As the 2016 Players joined the list of tournaments influenced by a setup gone wild, we are reminded again that the modern golf ball, when hit by the world's best, goes distances not foreseen by designers and therefore is not something manageable by any design under 8000 yards.

The TPC Sawgrass, once a beast, is often overmatched in today's game. It's final defense, short of 5 inch rough and and adding new tees: extreme green speeds that are manageable until they're not.

Unlike every other professional sports league, the PGA Tour will never get in the business of regulating the equipment played at its events to keep courses relevant and green speeds at a sane level. So there is sweet irony in watching yet another position taken with profit margins in mind bubble to the surface at the Tour's marquee event.

The unfortunate takeaway most will have from Saturday's debacle will believe that the tour was angry at the low scoring and did this. But having been around the TPC all week, I didn't encounter one PGA Tour official even the least bit bothered by Jason Day breaking the 36-hole scoring record. This was a greater-than expected change in the weather that took greens so precariously close to the speed edge and turned them silly.

It's funny that a sport which self congratulates itself repeatedly for having more integrity than any other looks the other way when it comes to protecting the integrity of its playing fields, solely in fear of (potentially) costly regulatory fights that also might call into question golf's devotion to the gospel of unfettered capitalism. How is this sad state of affairs any less ridiculous than looking the other way on a doping scandal?

But I digress...

In Brian Wacker's GolfDigest.com round up of player comments, note Justin Rose's comment about the ball gliding over the greens. That's what happens when all moisture has been sucked out of the blades from mowing, rolling, heat, lack of humidity and perhaps some influence from the Precision air units underneath (assuming they were in use). Also note these numbers:

Over the first two days, there were 122 combined three-putts among the 144 players in the field. On Saturday there were 149 three-putts among the 76 players who made the cut, and 15 of those players had at least 34 putts for their round including McIlroy, who had 37.

Rex Hoggard has some eye-opening putting stats as well, and has this from PGA Tour VP of rules and competitions Mark Russell.

“We have done the same thing all week. We have been double cutting these greens and double rolling them and trying to get them firmed up,” said Mark Russell, the Tour’s vice president of rules and competition. “What happened today was just kind of a perfect storm with the weather. We weren't expecting a 20 mph wind all day, and the humidity 30 percent, not a cloud in the sky. And they just, you know, sped up on us.”

But then that doesn’t explain a three-putt percentage of historic proportions?

The Tour average for three-putts in a round is 2.93 percent, and on Thursday and Friday the field hovered around the norm with a 2.08 and 2.67 percent average, respectively. On Saturday that number skyrocketed to 11 percent.

Rory McIlroy had one of the worst days on the green, reports Will Gray at GolfChannel.com.

“I mean, it’s like a U.S. Open out there. I can’t really describe it any other way,” McIlroy said. “I just found I had a really difficult time adjusting to them. I stood up here yesterday and I said it’s amazing how differently the course plays from morning to afternoon, but I didn’t expect it to be like that out there this afternoon. That was borderline unfair on a few holes.”
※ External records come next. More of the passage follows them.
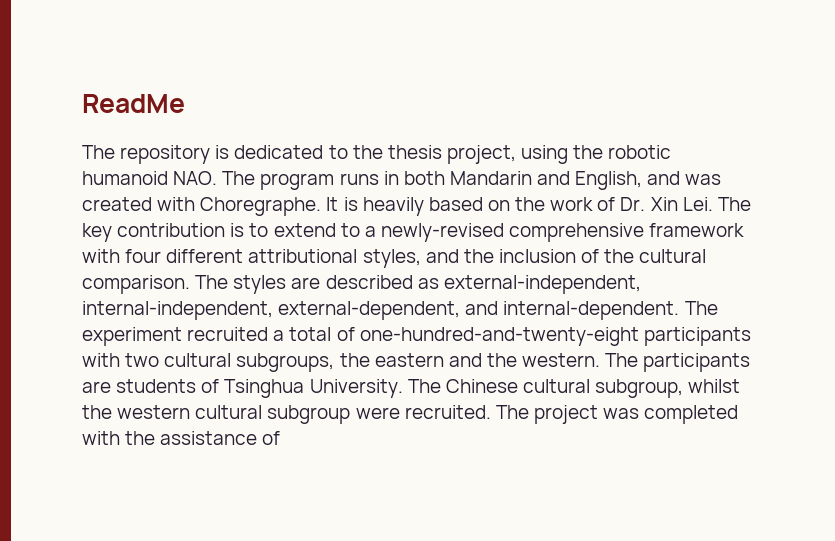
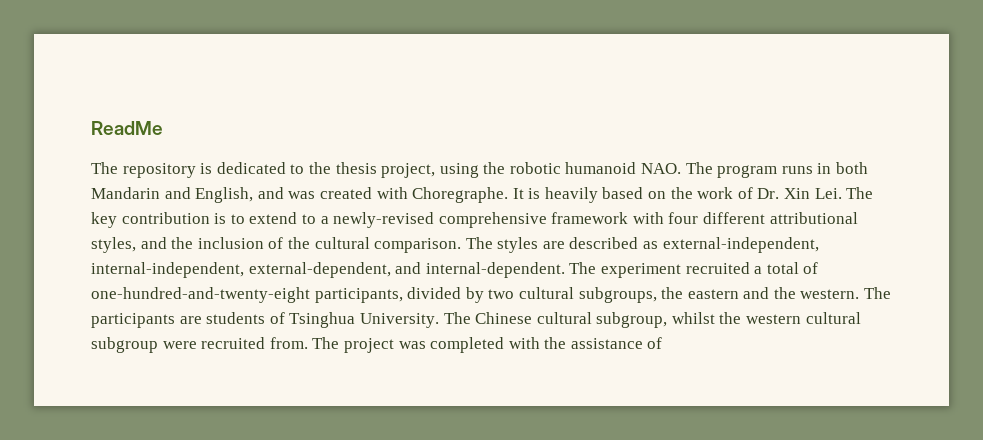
- The experiment recruited a total of one-hundred-and-twenty-eight participants with two cultural subgroups, the eastern and the western.
+ The experiment recruited a total of one-hundred-and-twenty-eight participants, divided by two cultural subgroups, the eastern and the western.
- The Chinese cultural subgroup, whilst the western cultural subgroup were recruited.
+ The Chinese cultural subgroup, whilst the western cultural subgroup were recruited from.

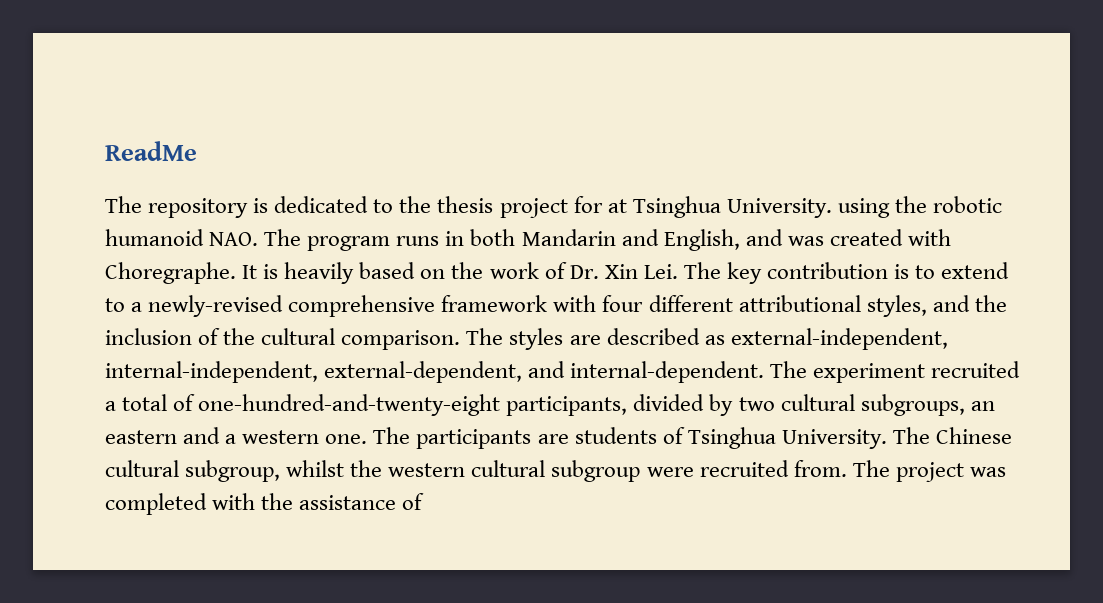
- The repository is dedicated to the thesis project, using the robotic humanoid NAO. The program runs in both Mandarin and English, and was created with Choregraphe.
+ The repository is dedicated to the thesis project for at Tsinghua University. using the robotic humanoid NAO. The program runs in both Mandarin and English, and was created with Choregraphe.
- The experiment recruited a total of one-hundred-and-twenty-eight participants, divided by two cultural subgroups, the eastern and the western.
+ The experiment recruited a total of one-hundred-and-twenty-eight participants, divided by two cultural subgroups, an eastern and a western one.

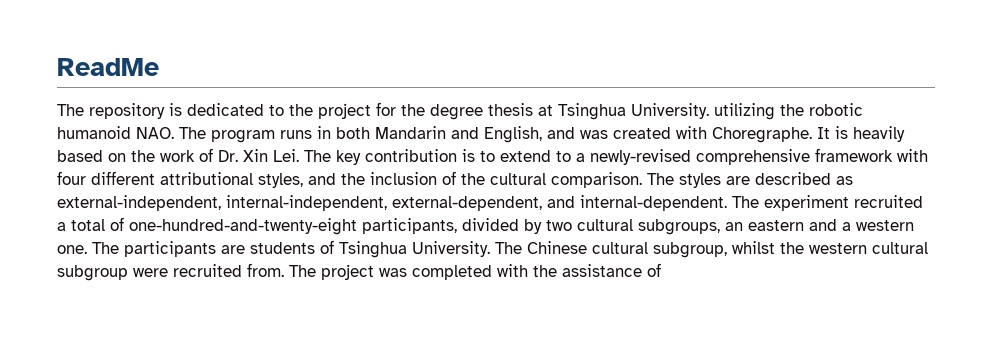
- The repository is dedicated to the thesis project for at Tsinghua University. using the robotic humanoid NAO. The program runs in both Mandarin and English, and was created with Choregraphe.
+ The repository is dedicated to the project for the degree thesis at Tsinghua University. utilizing the robotic humanoid NAO. The program runs in both Mandarin and English, and was created with Choregraphe.

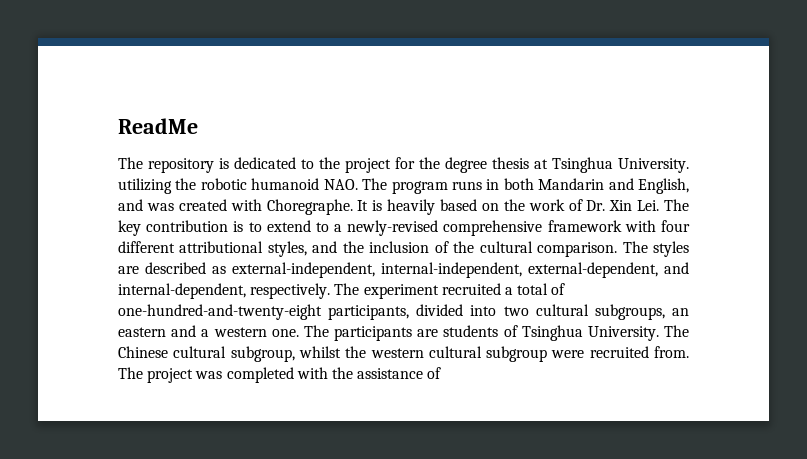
- The styles are described as external-independent, internal-independent, external-dependent, and internal-dependent.
+ The styles are described as external-independent, internal-independent, external-dependent, and internal-dependent, respectively.
- The experiment recruited a total of one-hundred-and-twenty-eight participants, divided by two cultural subgroups, an eastern and a western one.
+ The experiment recruited a total of one-hundred-and-twenty-eight participants, divided into two cultural subgroups, an eastern and a western one.

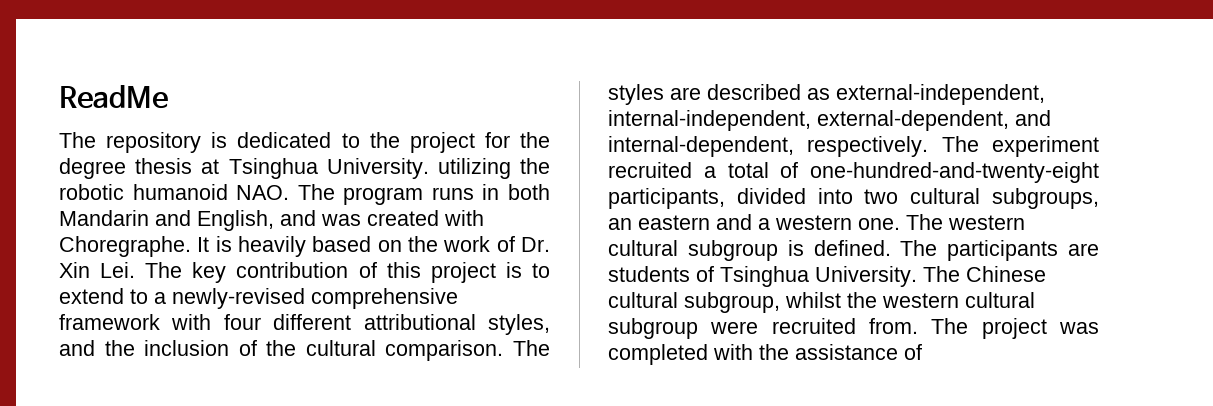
- It is heavily based on the work of Dr. Xin Lei. The key contribution is to extend to a newly-revised comprehensive framework with four different attributional styles, and the inclusion of the cultural comparison.
+ It is heavily based on the work of Dr. Xin Lei. The key contribution of this project is to extend to a newly-revised comprehensive framework with four different attributional styles, and the inclusion of the cultural comparison.
- The participants are students of Tsinghua University.
+ The western cultural subgroup is defined. The participants are students of Tsinghua University.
McIlroy opened his round with a birdie, but he realized conditions had changed when his 85-foot eagle attempt on No. 2 raced nearly 18 feet past the hole. It led to the first of five three-putts on the day, including three such instances in a four-hole stretch on Nos. 10-13 that dropped him off the first page of the leaderboard.

Jim McCabe says the Shinnecock word came up a lot after the round.

“A lot of caddies kept asking, ‘What’s this remind you of?’ ” said James Edmondson, the caddie for Ryan Palmer. “Everyone said, ‘Shinnecock.’ ”

And when his back-nine 42 and round of 79 was complete, Ian Poulter blurted out “TPC Shinnecock,” only to catch himself and shake his head.
“I’ll refrain from saying anything,” Poulter declared, and wisely he moved to the autograph area and signed for a long line of youngsters.

ESPN.com's Bob Harig says players were not buying the tour's stance on greens getting the same treatment as the previous days. Technically that is true with one extra rolling between the conclusion of round two and the start of round three.

"It was a massive change -- it wasn't very subtle,'' Scott said.

"That was borderline unfair on a few holes,'' Rory McIlroy said.

"I felt like I was putting on dance floors out there,'' Billy Horschel said.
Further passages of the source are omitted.